If that sounds a lot like what traditional advertising endeavored to do, you’re correct. Content – its creation, refinement and dissemination through multiple channels of communication – has become the essential recipe to the marketing formula. And, like traditional advertising, the gauge of success, too, for content marketing is, “profitable customer action”, e.g., thought leadership, lead generation – and ultimately, sales.
But what has rocketed content marketing to the fore has been a very definite, and measurable, shift in the relationship dynamic between company and the content consumer. Driven by social media, smartphones and other means of point-to-point communication, this consumer now can decide exactly which messages to consume and when. As noted entrepreneur and web expert Brian Alvey has said, “The revolution occurred (because) the audience is now in charge.”
With corporate bottom lines hanging in the balance, it’s little wonder that marketers are flocking to feed the appetites of this content-hungry public. But there is a law of diminishing returns that applies, too, to content marketing, and overload certainly is a serious risk factor – with consumers having to sort through, by some estimates, more than 2,900 distinct content marketing messages per day.
With such a groundswell, it’s logical that both quality and curation need to be considered, lest your content marketing messages get drowned out. Here are some tips to keep your content marketing strategy on target:
- Who’s in charge: According to the Content Marketing Institute and MarketingProfs, – your content’s effectiveness increases by having both a documented strategy and a person who oversees it. However, only 35 percent of B2B marketers have a documented content strategy. So making your plan and appointing a content czar is critical – but, so, too, is C-level support. This way, you can ensure your content marketing strategy has the investment, resources, business processes, and power it needs to thrive.
- Quality rules: Ensure that the content you create is both helpful and unique. Investigate different ways to tell your story and facilitate sharing. There is no one right way to do so; depends on the message and the audience. And by all means, give quality a greater weight of importance than frequency.
- Reduce, reuse, repurpose: Save time and money by leveraging such avenues as crowdsourcing and wikis to generate content. Once you’ve got your content rolling, consider repurposing it into an eBook, book, web or other learning materials from the topical information you’ve generated.

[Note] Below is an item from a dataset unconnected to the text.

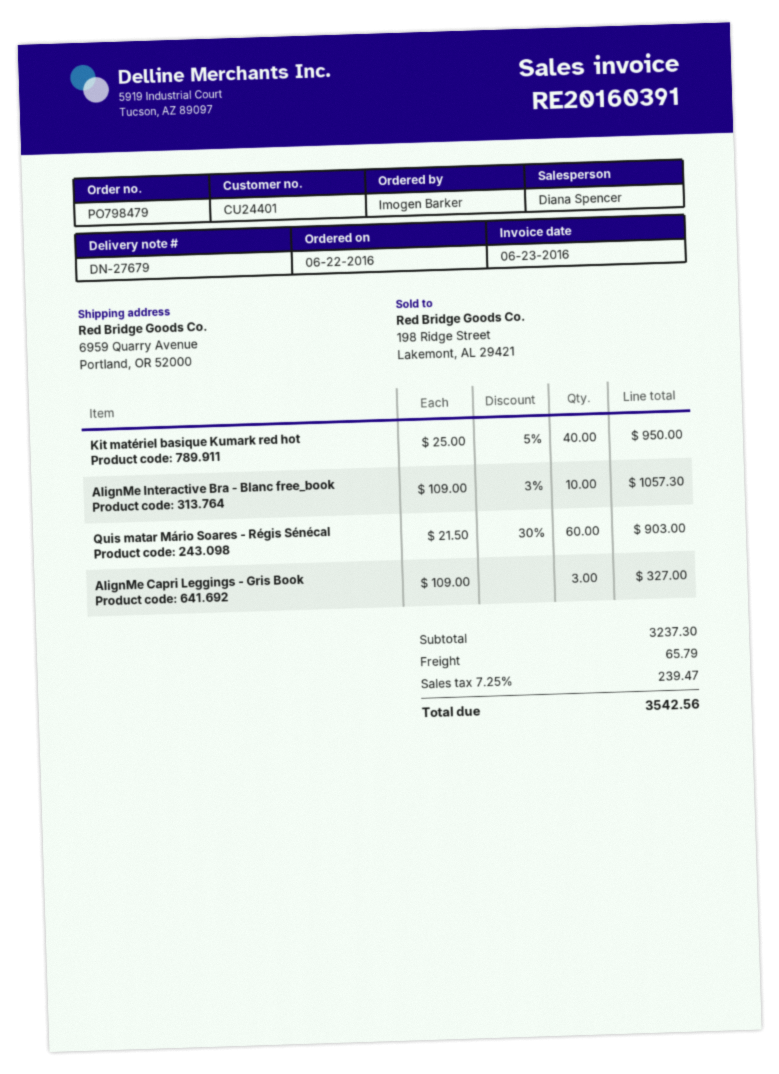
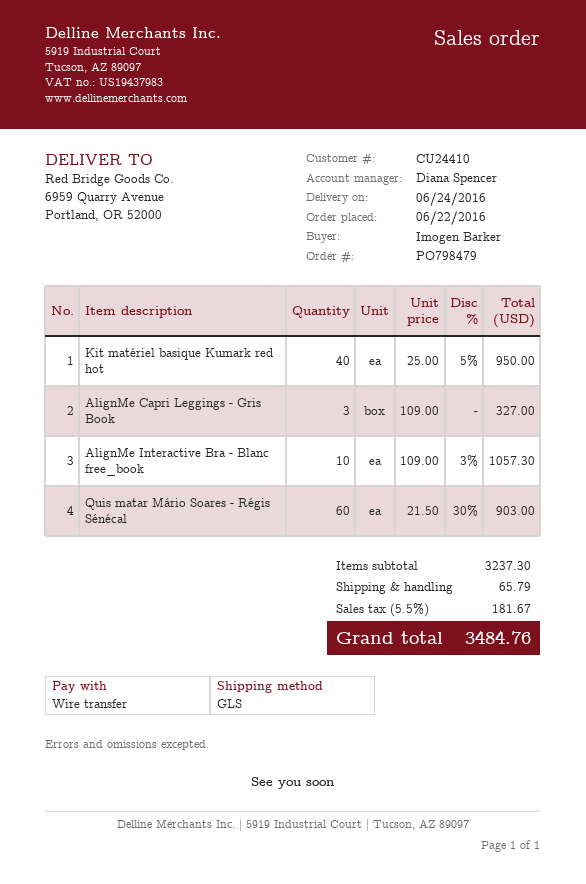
customer number: CU24401 -> CU24410
tax: 7.25% = 239.47 -> 5.5% = 181.67
total: 3542.56 -> 3484.76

- Variety is the spice of life: You will find that you will have higher search rankings if, in addition to being user-friendly, your content is presented in a variety of formats including videos, infographics and slides. It’s also critical that your content look as great on a four-inch smartphone screen as it does a high-resolution desktop monitor.
- Promotion and distribution: You’ve invested in both strategy and quality – now, make sure your content is given the chance to inform as many constituents as possible. Content is distributed today through a mix of owned, earned and paid channels. However, these channels are increasingly starting to overlap with some payment being required for the owned and earned channels as well. Take the time to find the best channels for your content to maximize results.
What has worked for you with content marketing?